Anthem Blue Cross of California, a unit of Indianapolis-based Wellpoint Inc., the nation's largest insurer, in February proposed raising insurance rates as much as 39 percent on some policyholders in California. The company twice delayed the rate hikes in the wake of negative publicity and, on Thursday, the California Department of Insurance announced that Anthem had withdrawn the rate-hike request. Prompted by Anthem's proposed rate increases, Sen. Dianne Feinstein (D-Calif.) proposed legislation that would grant authority to the federal government to review "potentially unreasonable" rate increases and has vowed to press ahead with the measure.

So how would opponents change the new health-reform package?

A 41-year-old Independent male poll participant would like to see "an actual way to pay for this bill without mortgaging our great grandchildren." A Republican male, age 77, said it should have included malpractice limits. Creating a national insurance exchange would be more efficient than the state-based exchanges in the law, said an Independent female, age 30.

Neither the President nor the Democrats in Congress get much political credit for their legislative victory, with 48 percent of those polled saying Obama did a bad job (versus 40 percent who support his efforts). The public is even more critical of House Speaker Nancy Pelosi (58 percent negative versus 23 percent positive) and Congressional Democrats (59 percent versus 25 percent).

But Republicans in Congress fared even worse, with a 68 percent to 18 percent majority saying they did a bad job.

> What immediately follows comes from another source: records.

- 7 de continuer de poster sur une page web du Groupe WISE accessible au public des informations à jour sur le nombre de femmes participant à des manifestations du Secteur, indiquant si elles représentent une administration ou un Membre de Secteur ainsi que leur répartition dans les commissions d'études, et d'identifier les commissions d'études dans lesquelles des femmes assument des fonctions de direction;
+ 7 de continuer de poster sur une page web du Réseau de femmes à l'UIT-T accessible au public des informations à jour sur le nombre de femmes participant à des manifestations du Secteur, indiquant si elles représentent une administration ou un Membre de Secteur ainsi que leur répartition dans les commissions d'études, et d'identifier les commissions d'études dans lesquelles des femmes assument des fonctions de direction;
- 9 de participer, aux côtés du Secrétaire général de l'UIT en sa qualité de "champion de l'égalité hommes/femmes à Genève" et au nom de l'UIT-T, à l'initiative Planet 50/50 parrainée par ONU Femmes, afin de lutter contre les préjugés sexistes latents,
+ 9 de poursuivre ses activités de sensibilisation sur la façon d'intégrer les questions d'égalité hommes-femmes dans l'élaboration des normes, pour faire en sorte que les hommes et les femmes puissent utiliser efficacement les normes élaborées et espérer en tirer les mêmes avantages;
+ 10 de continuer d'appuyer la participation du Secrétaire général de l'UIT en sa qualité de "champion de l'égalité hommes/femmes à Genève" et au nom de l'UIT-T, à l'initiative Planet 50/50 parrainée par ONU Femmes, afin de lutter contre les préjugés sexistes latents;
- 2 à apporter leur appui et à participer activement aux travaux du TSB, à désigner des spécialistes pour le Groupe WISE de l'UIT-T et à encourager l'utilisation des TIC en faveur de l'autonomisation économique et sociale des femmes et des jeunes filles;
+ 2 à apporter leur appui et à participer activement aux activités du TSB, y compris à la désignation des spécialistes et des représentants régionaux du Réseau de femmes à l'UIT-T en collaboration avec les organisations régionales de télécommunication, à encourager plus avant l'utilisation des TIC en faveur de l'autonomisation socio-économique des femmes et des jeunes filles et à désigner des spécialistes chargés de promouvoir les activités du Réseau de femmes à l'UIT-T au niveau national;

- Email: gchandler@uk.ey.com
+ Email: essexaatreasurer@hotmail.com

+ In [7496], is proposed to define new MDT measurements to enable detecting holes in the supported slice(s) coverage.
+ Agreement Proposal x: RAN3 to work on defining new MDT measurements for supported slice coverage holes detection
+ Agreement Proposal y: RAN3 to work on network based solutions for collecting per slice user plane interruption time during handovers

Harris Interactive's Taylor suspects that, if Obama and the Democrats are successful in passing popular bills, like financial market regulation, or if the economy improves faster than economists predict, that could boost public sentiment and "possibly have a halo effect on the health-care bill."

And if those things don't happen? "I have no doubt that many Republicans will campaign against this in the fall and it will be one of the sticks they use to beat the Democrats," he said.

The Harris Interactive/HealthDay poll, conducted online April 14-16, involved a national cross section of 2,285 adults 18 and older.